IMO religious dress is a form of expression. When it becomes an extention of the body that the individual can't live without it is less reasonable.

What if I were to say that my religion is such that I should always be armed and try to force that on the school? That one is obviously not permissible and IMO making exceptions to the dress code for beliefs is unwise. They can wear what they want outside of school. If not wearing a bra is against the dress code (because it distracts) then why shouldn't religious wear be against the dress code?

The schools struggle with dress codes. It is an issue that is recently related to keeping students alive.

In the schools I attended I could not even wear anything with a sport's team logo because the crips and the bloods were using certain sports teams as their uniforms.

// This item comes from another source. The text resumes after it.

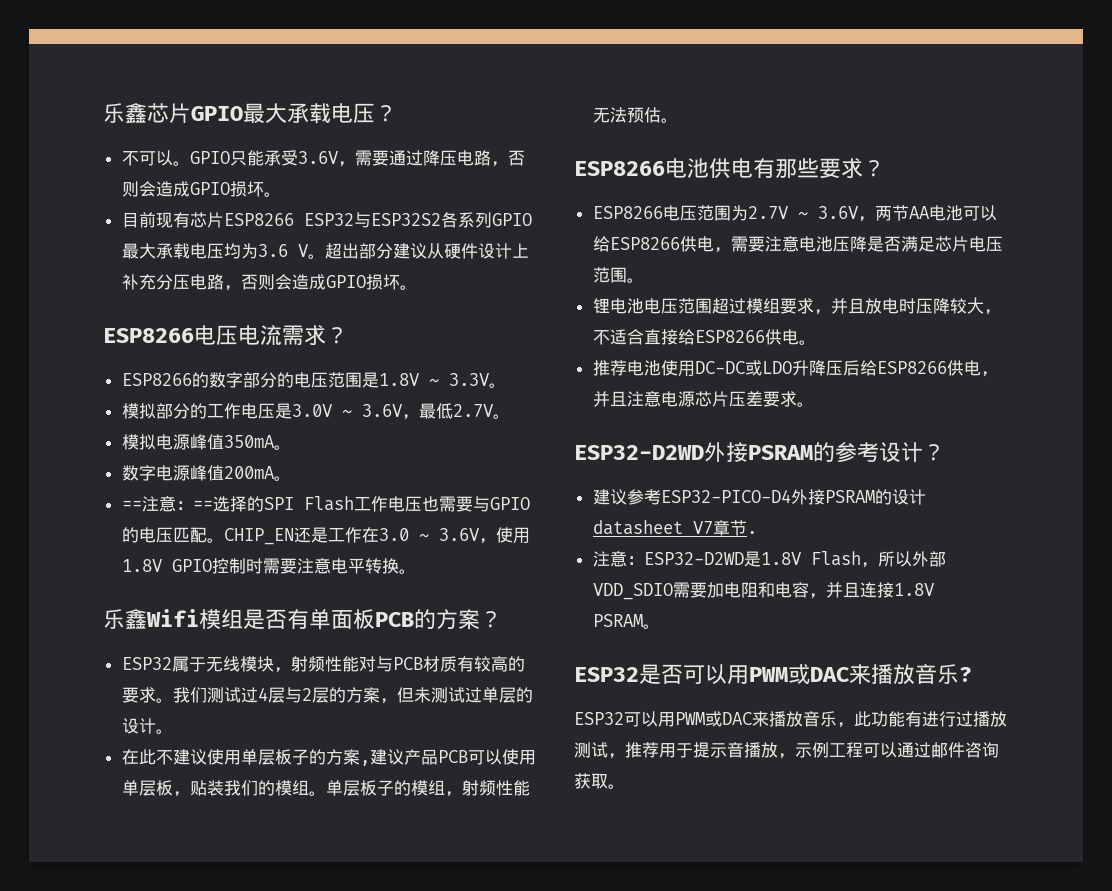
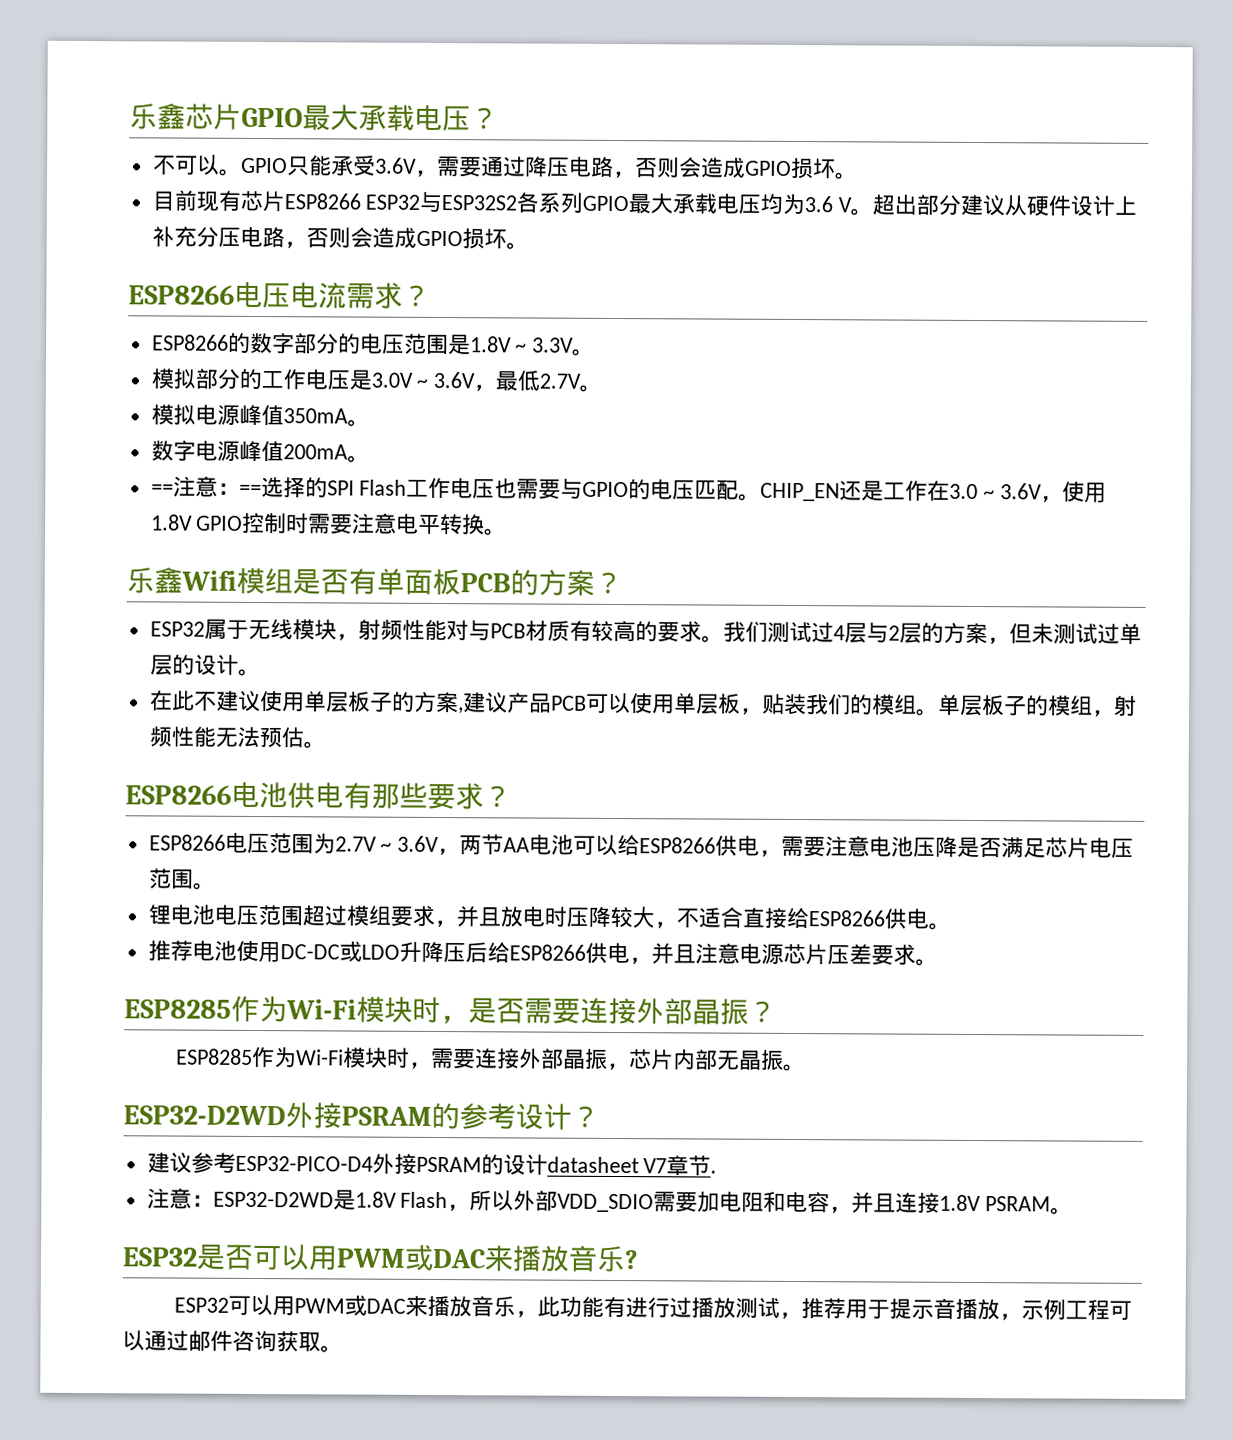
+ ESP8285作为Wi-Fi模块时，是否需要连接外部晶振？
+ ESP8285作为Wi-Fi模块时，需要连接外部晶振，芯片内部无晶振。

Enforcing a dress code is already a pain, making frivolous exceptions makes it harder.

I understand that the one who holds the belief does not consider it frivolous. But there are lots of wacky people who do not consider their beliefs frivolous.

I know people whose religious beliefs preclude the wearing of a bra. That would be against the dress code.

I know people whose religious beliefs preclude vaccinations. Their kids can't go to school when there is an epidemic.

I'd rather make the religious beliefs a capital offense than have society bow to each of them.

The middle ground is that they can hold their beliefs and make an effort to work with society.